### PROBLEM REQUIREMENTS
Each entry below should be returned exactly as is, with the pictures removed.

*** Opening of DATASET EXTRACT ***

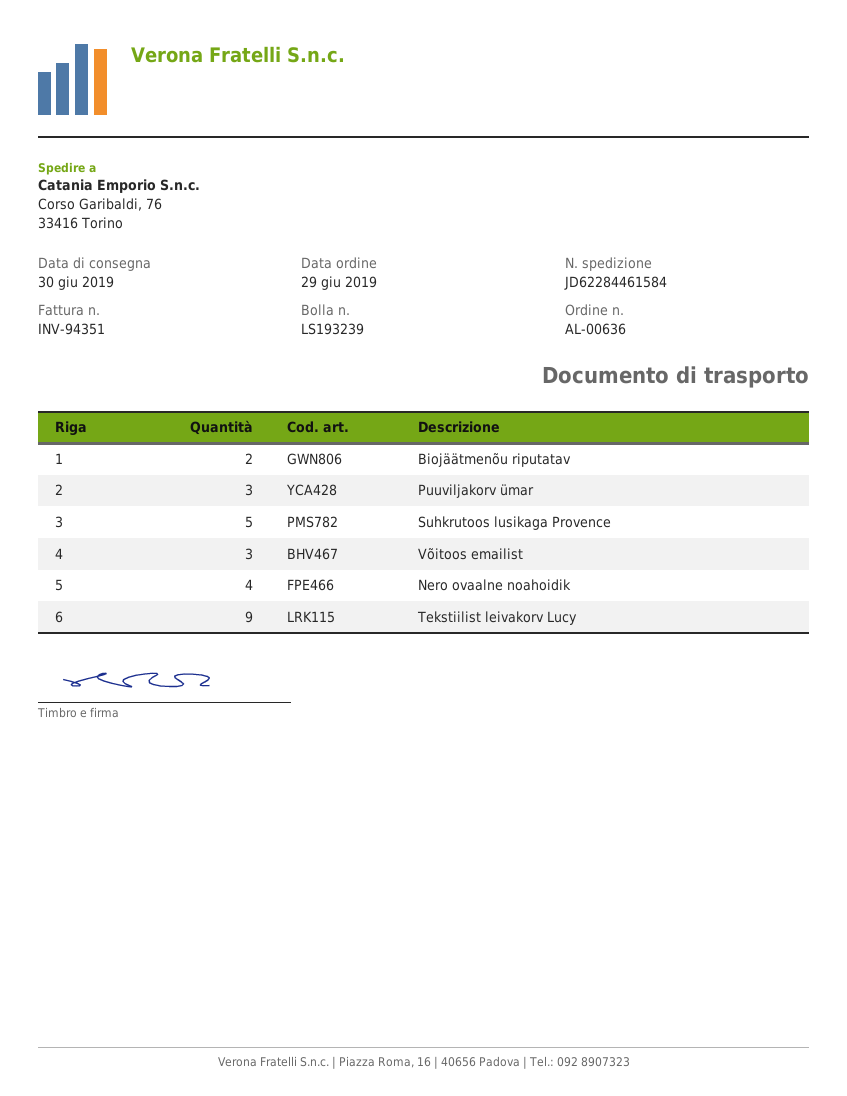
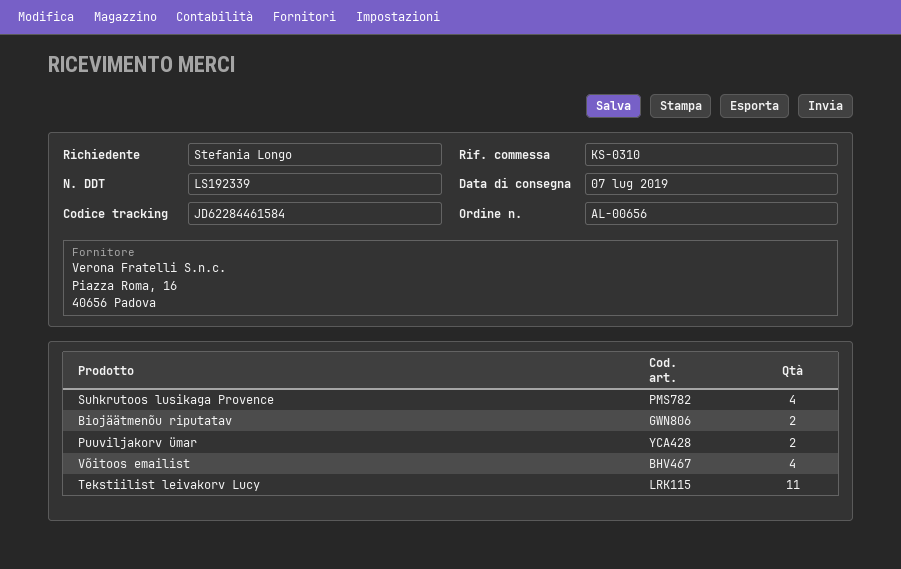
order number: AL-00636 -> AL-00656
delivery note number: LS193239 -> LS192339
delivery date: 2019-06-30 -> 2019-07-07
Puuviljakorv ümar: 3 -> 2
Suhkrutoos lusikaga Provence: 5 -> 4
Võitoos emailist: 3 -> 4
Nero ovaalne noahoidik: 4 -> none
Tekstiilist leivakorv Lucy: 9 -> 11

*** Close of DATASET EXTRACT ***

### TASK OUTPUT
order number: AL-00636 -> AL-00656
delivery note number: LS193239 -> LS192339
delivery date: 2019-06-30 -> 2019-07-07
Puuviljakorv ümar: 3 -> 2
Suhkrutoos lusikaga Provence: 5 -> 4
Võitoos emailist: 3 -> 4
Nero ovaalne noahoidik: 4 -> none
Tekstiilist leivakorv Lucy: 9 -> 11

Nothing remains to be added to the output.